Start of INFORMATION

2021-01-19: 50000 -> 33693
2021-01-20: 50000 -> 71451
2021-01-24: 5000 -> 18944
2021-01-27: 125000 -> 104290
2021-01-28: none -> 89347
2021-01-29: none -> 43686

End of INFORMATION
Start of INFORMATION

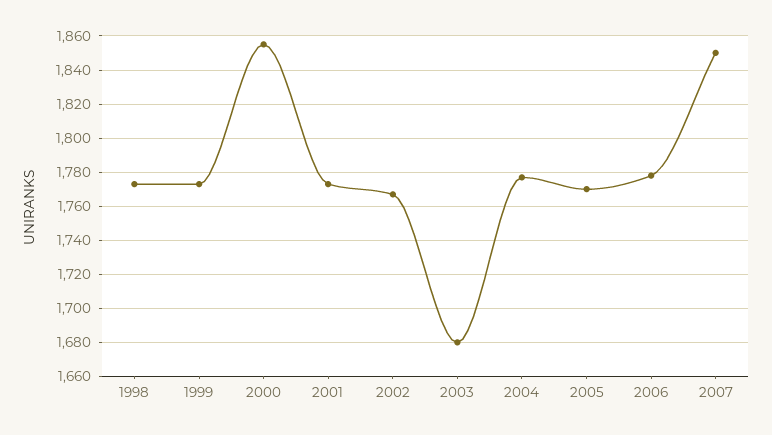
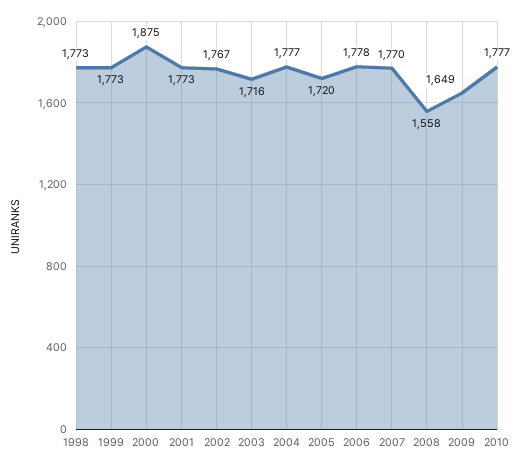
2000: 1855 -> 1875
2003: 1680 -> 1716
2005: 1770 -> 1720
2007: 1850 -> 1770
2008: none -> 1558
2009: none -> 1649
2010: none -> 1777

End of INFORMATION

Would you copy, unchanged, the stretch of the records above that begins at the line containing "2021-01-19: 50000 -> 33693" and ends at the line containing "2021-01-29: none -> 43686", and only that?

2021-01-19: 50000 -> 33693
2021-01-20: 50000 -> 71451
2021-01-24: 5000 -> 18944
2021-01-27: 125000 -> 104290
2021-01-28: none -> 89347
2021-01-29: none -> 43686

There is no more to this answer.